> Task to carry out:
Your answer should consist of all lines in the listing that hold the word "Logo".

> Data for this exercise:
※ ※ ※

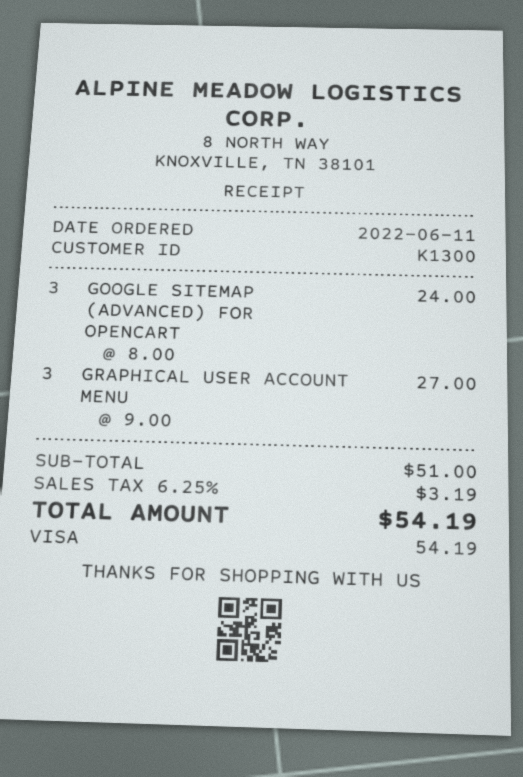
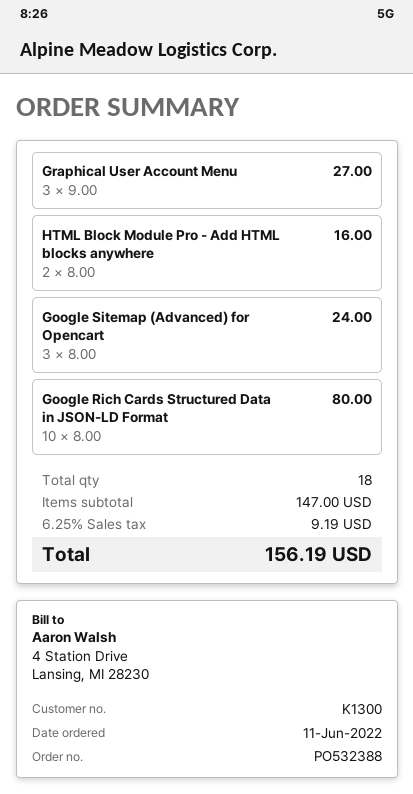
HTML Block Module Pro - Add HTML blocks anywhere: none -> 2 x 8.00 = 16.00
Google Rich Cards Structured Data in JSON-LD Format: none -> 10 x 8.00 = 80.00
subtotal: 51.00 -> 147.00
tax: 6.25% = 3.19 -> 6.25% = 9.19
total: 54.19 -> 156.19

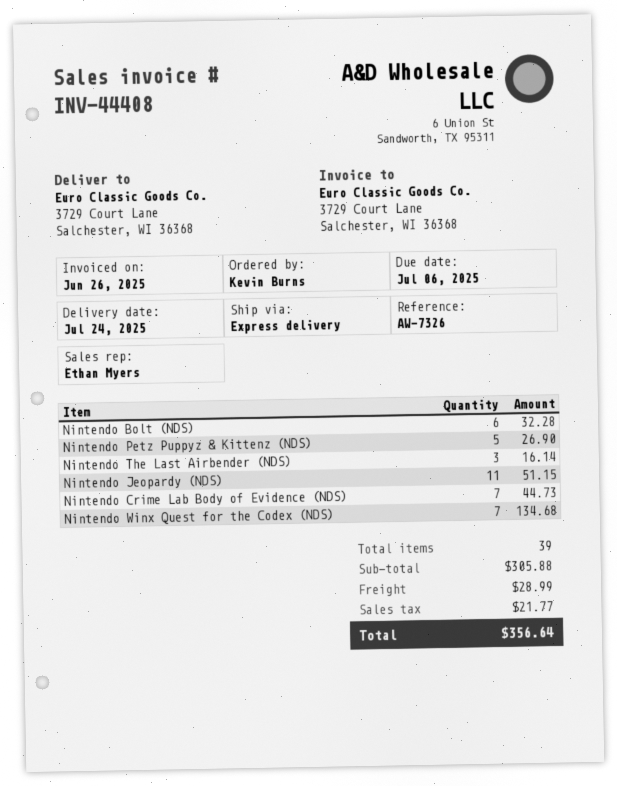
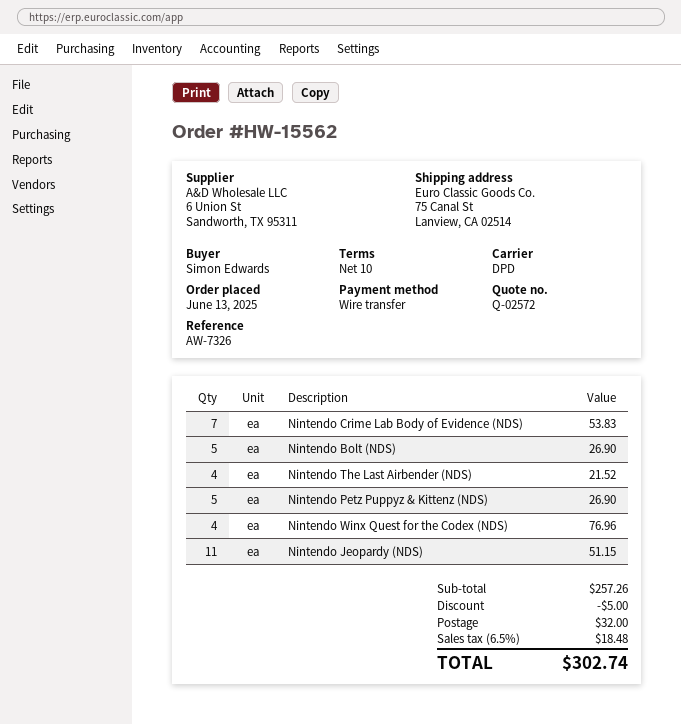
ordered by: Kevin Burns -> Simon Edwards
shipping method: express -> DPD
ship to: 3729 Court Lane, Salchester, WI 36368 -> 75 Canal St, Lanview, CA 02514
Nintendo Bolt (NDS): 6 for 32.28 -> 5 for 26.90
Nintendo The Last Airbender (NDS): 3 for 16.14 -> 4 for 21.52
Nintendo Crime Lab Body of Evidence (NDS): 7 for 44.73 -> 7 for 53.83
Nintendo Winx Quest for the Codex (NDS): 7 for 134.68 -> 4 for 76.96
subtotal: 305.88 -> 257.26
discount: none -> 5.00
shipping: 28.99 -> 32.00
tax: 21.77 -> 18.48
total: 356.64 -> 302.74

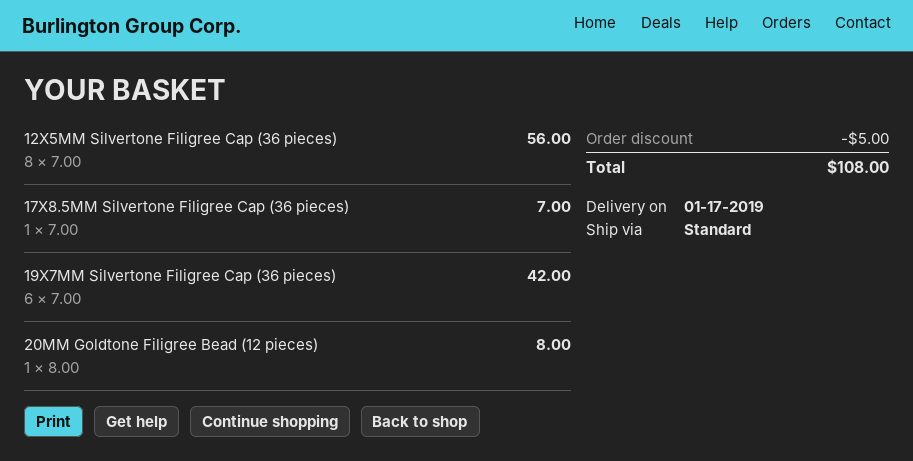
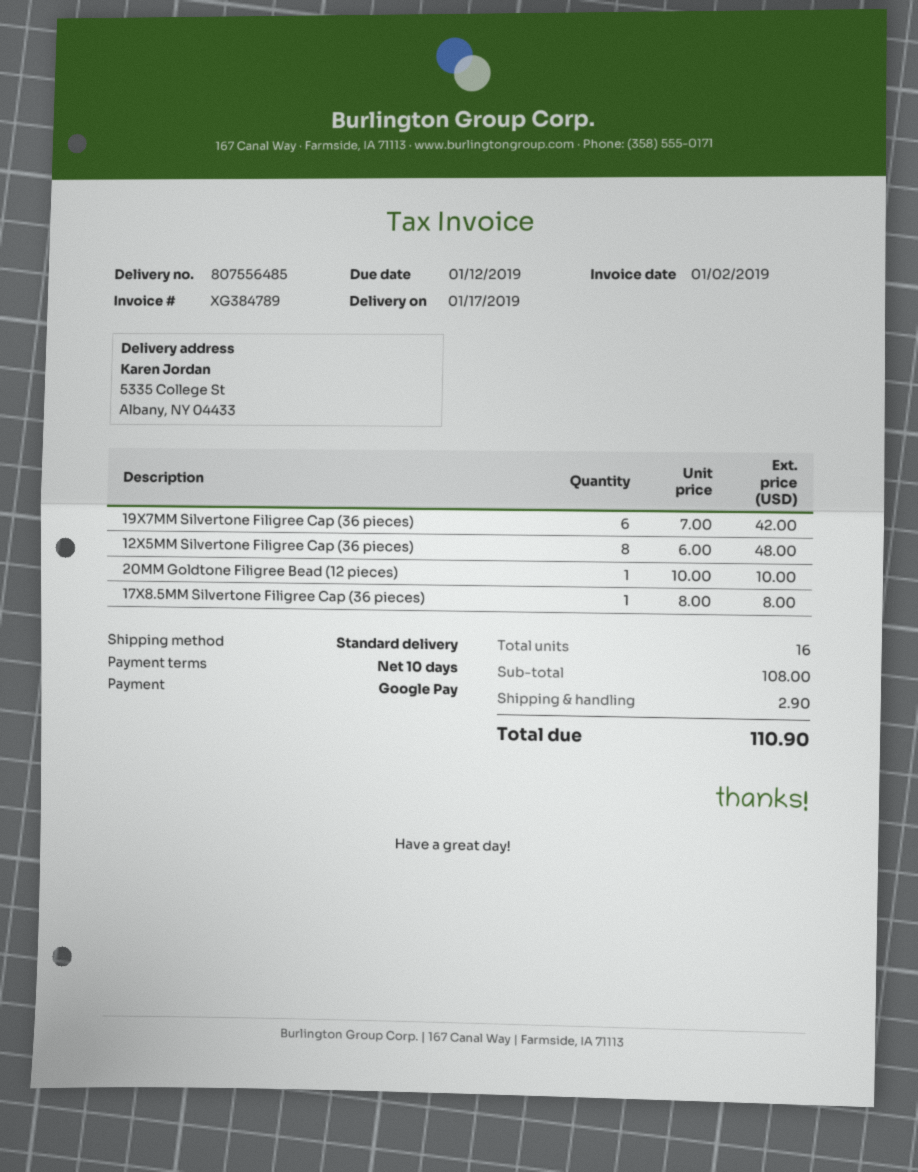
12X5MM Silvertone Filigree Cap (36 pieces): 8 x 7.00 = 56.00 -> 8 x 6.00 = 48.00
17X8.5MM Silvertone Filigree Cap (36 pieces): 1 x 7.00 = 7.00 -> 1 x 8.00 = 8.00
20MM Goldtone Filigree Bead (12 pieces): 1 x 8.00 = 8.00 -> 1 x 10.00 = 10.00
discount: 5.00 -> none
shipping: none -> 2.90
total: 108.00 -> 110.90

※ ※ ※

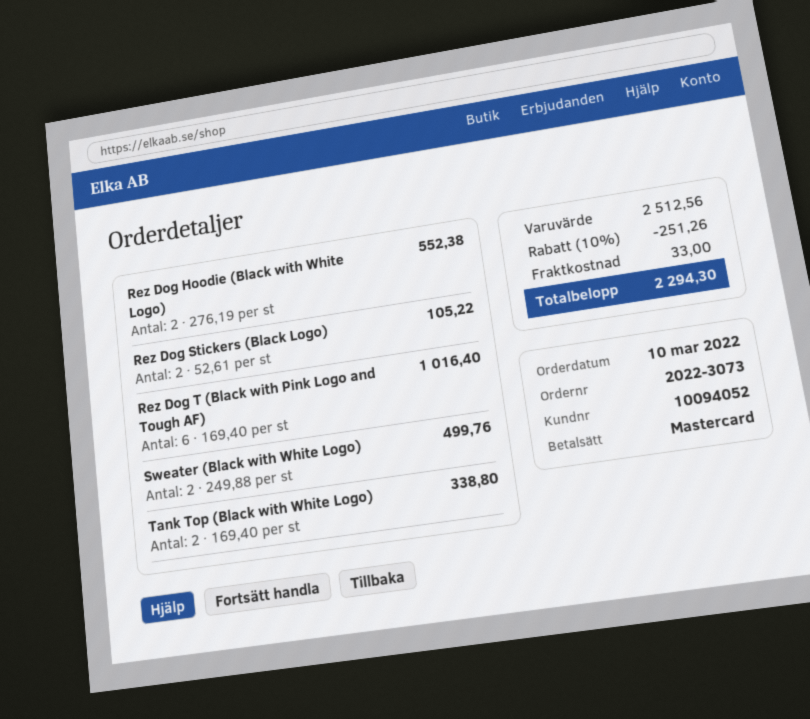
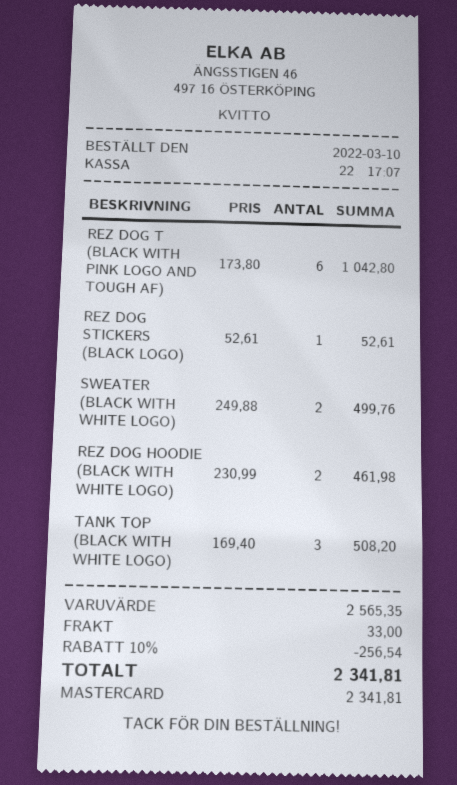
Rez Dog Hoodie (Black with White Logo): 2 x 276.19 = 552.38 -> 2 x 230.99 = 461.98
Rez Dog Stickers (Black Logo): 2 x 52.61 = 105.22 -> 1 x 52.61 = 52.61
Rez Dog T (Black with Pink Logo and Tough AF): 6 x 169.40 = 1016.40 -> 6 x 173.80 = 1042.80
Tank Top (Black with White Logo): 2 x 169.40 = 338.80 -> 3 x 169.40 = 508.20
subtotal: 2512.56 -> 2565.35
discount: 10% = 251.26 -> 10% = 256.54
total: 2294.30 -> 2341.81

※ ※ ※

> Task answer:
Rez Dog Hoodie (Black with White Logo): 2 x 276.19 = 552.38 -> 2 x 230.99 = 461.98
Rez Dog Stickers (Black Logo): 2 x 52.61 = 105.22 -> 1 x 52.61 = 52.61
Rez Dog T (Black with Pink Logo and Tough AF): 6 x 169.40 = 1016.40 -> 6 x 173.80 = 1042.80
Tank Top (Black with White Logo): 2 x 169.40 = 338.80 -> 3 x 169.40 = 508.20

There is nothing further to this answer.